Description of the task: Go through the entries below and pick out every line with "font".

Records for the exercise:
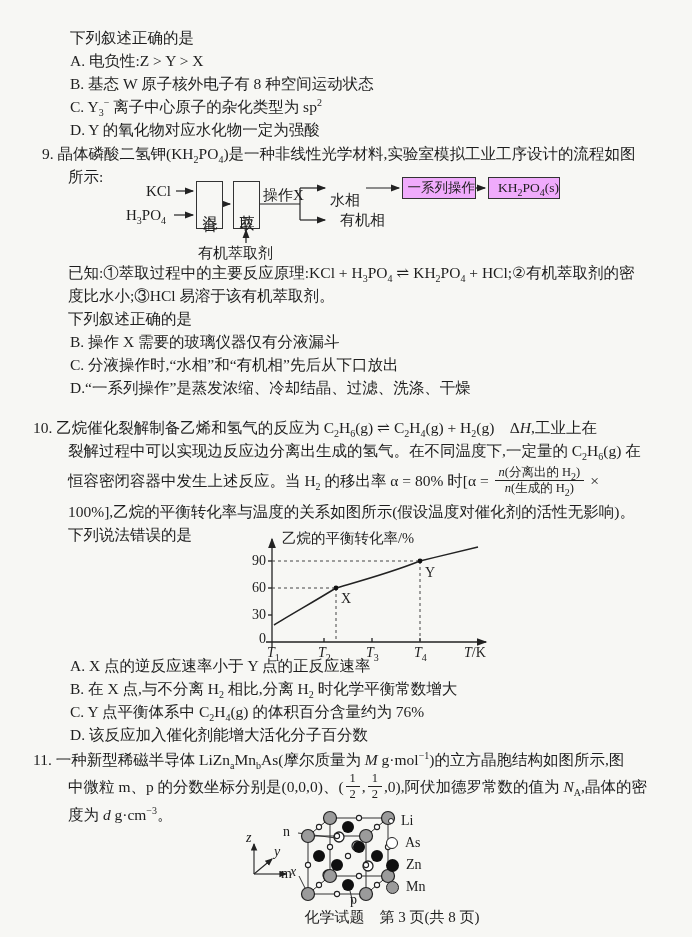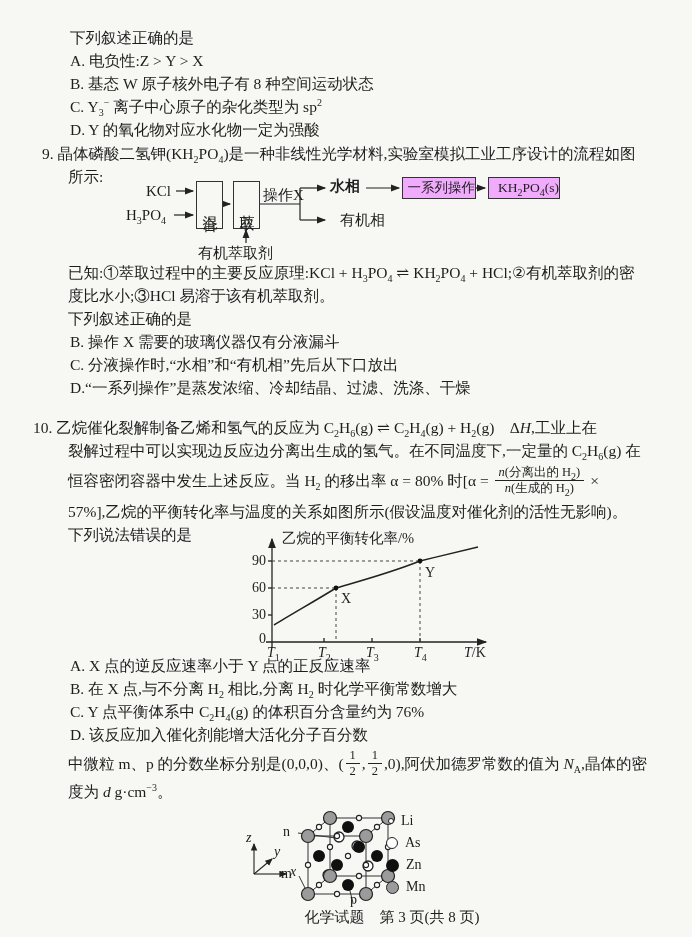--- a/index.html
+++ b/index.html
@@ -89,7 +89,7 @@
     <div class="vbox" style="left:196px;top:4px;">混合</div>
     <div class="vbox" style="left:233px;top:4px;">萃取</div>
     <span class="fc-label" style="left:263px;top:9px;">操作X</span>
-    <span class="fc-label" style="left:330px;top:0;font-weight:bold;">水相</span>
+    <span class="fc-label" style="left:330px;top:14px;">水相</span>
     <span class="fc-label" style="left:340px;top:34px;">有机相</span>
     <div class="hbox" style="left:402px;top:0px;width:72px;">一系列操作</div>
     <div class="hbox" style="left:488px;top:0px;width:70px;">KH<sub>2</sub>PO<sub>4</sub>(s)</div>

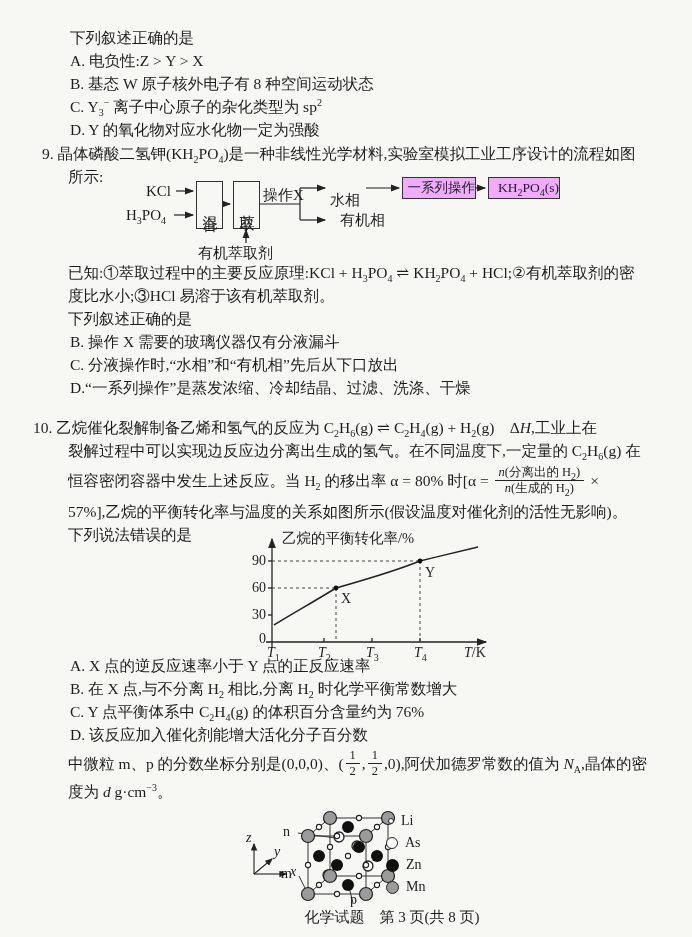--- a/index.html
+++ b/index.html
@@ -112,7 +112,7 @@
           <span class="fn"><i>n</i>(分离出的 H<sub>2</sub>)</span>
           <span class="fd"><i>n</i>(生成的 H<sub>2</sub>)</span>
         </span> ×</div>
-    <div class="line ind-cont">57%],乙烷的平衡转化率与温度的关系如图所示(假设温度对催化剂的活性无影响)。</div>
+    <div class="line ind-cont">100%],乙烷的平衡转化率与温度的关系如图所示(假设温度对催化剂的活性无影响)。</div>
     <div class="line ind-cont">下列说法错误的是</div>
   </div>
 

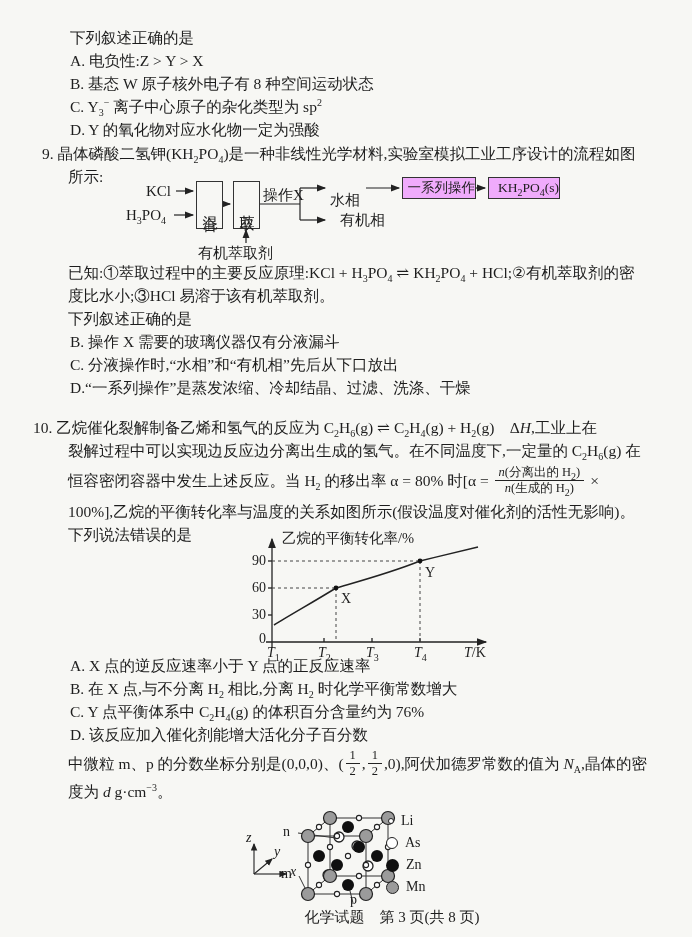--- a/index.html
+++ b/index.html
@@ -165,6 +165,7 @@
   </div>
 
   <div class="abs" style="left:0;top:748px;width:692px;">
+    <div class="line ind-num10">11. 一种新型稀磁半导体 LiZn<sub>a</sub>Mn<sub>b</sub>As(摩尔质量为 <i>M</i> g·mol<sup>−1</sup>)的立方晶胞结构如图所示,图</div>
     <div class="line ind-cont tall32">中微粒 m、p 的分数坐标分别是(0,0,0)、(<span class="frac">
           <span class="fn">1</span>
           <span class="fd">2</span>

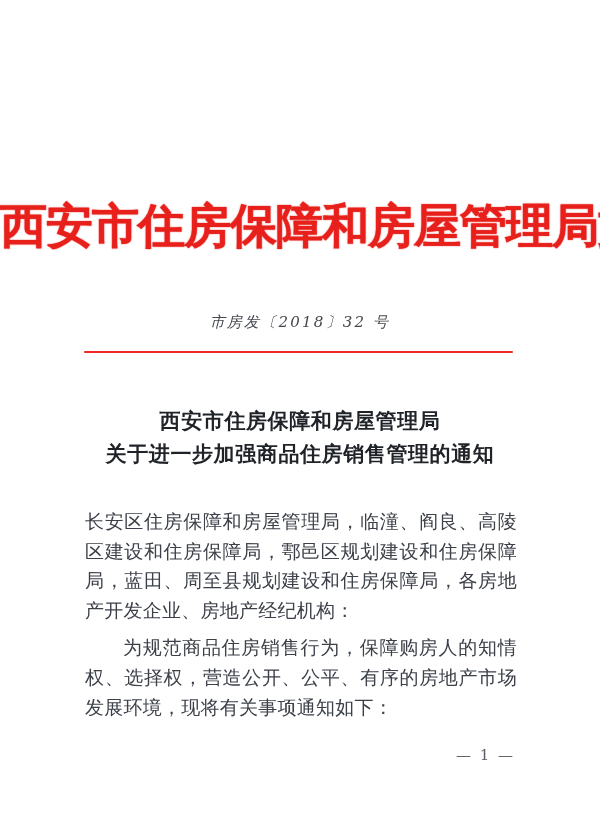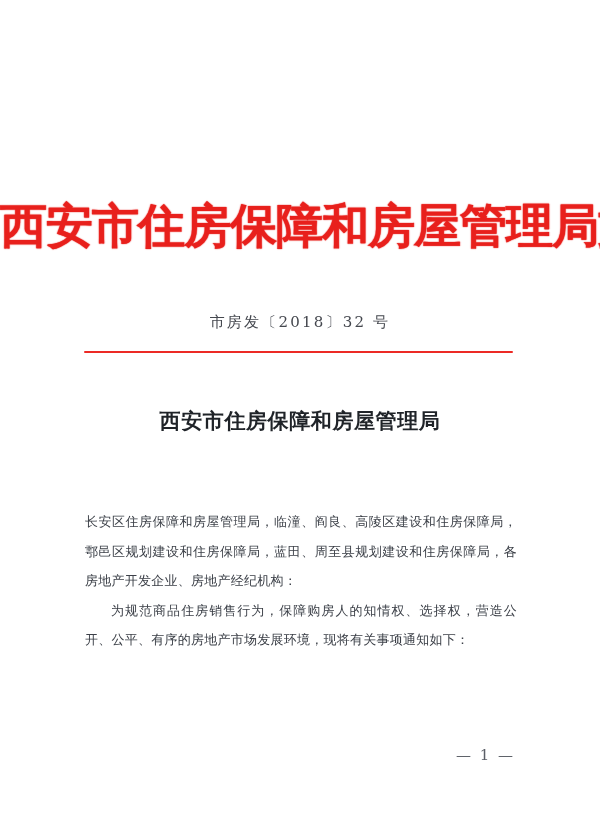--- a/index.html
+++ b/index.html
@@ -52,6 +52,7 @@
     letter-spacing: 2.2px;
     color: #44474e;
     white-space: nowrap;
+    font-style: italic;
   }
 
   

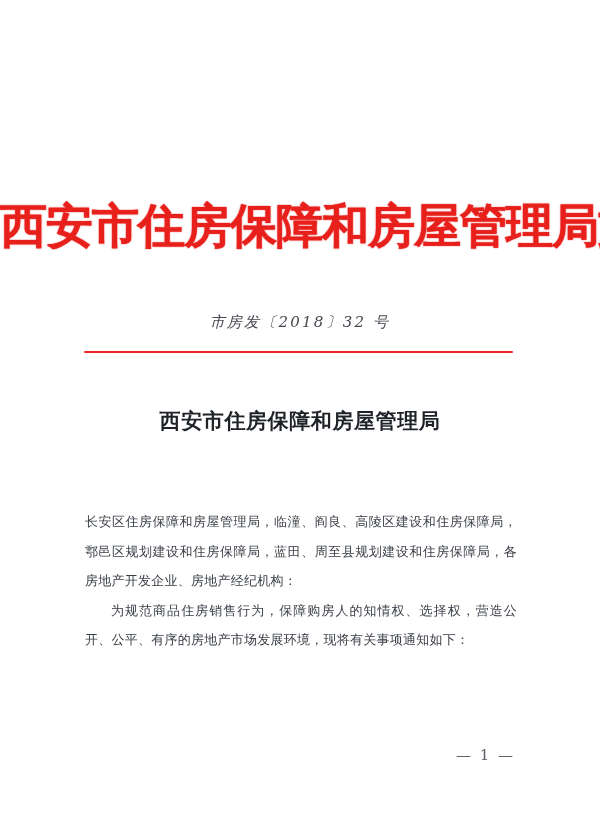--- a/index.html
+++ b/index.html
@@ -136,6 +136,7 @@
 
   <div class="title-block">
     <div class="title-line">西安市住房保障和房屋管理局</div>
+    <div class="title-line">关于进一步加强商品住房销售管理的通知</div>
   </div>
 
   <div class="body-block">

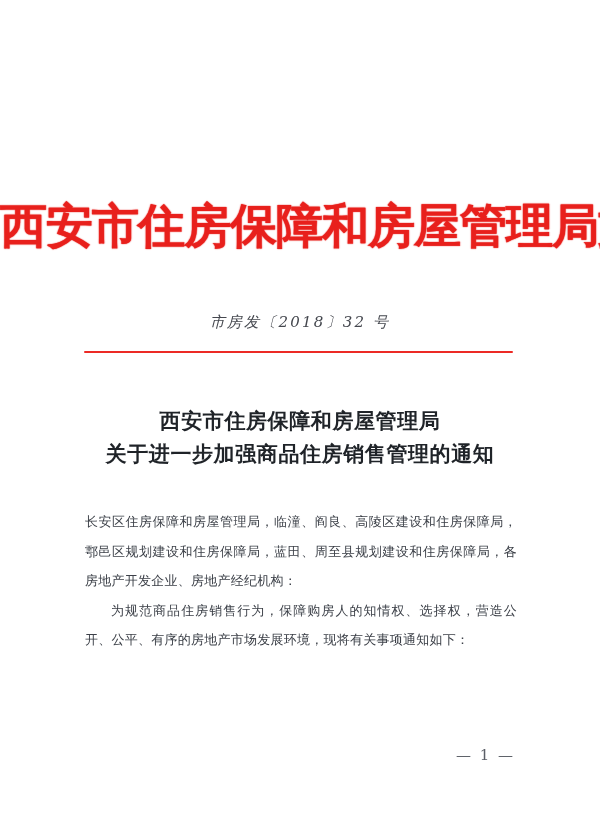--- a/index.html
+++ b/index.html
@@ -94,7 +94,7 @@
   }
 
   .para {
-    font-size: 13px;
+    font-size: 19px;
     line-height: 29.6px;
     color: #3c4048;
     letter-spacing: 0.25px;

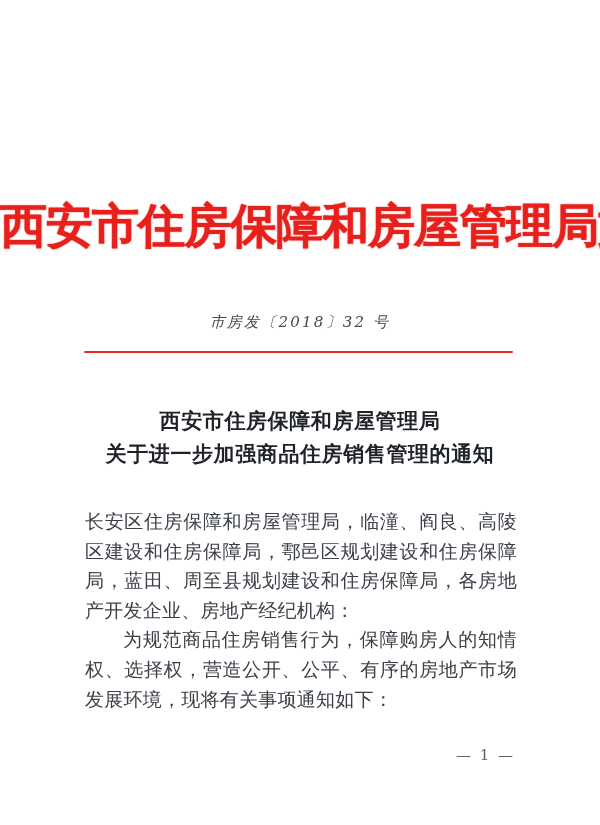--- a/index.html
+++ b/index.html
@@ -107,7 +107,7 @@
   }
 
   .para + .para {
-    margin-top: 0;
+    margin-top: 8px;
   }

Problem solution:
-    <span class="fc-label" style="left:330px;top:0;font-weight:bold;">水相</span>
+    font-style: italic;
-    font-size: 13px;
+    font-size: 19px;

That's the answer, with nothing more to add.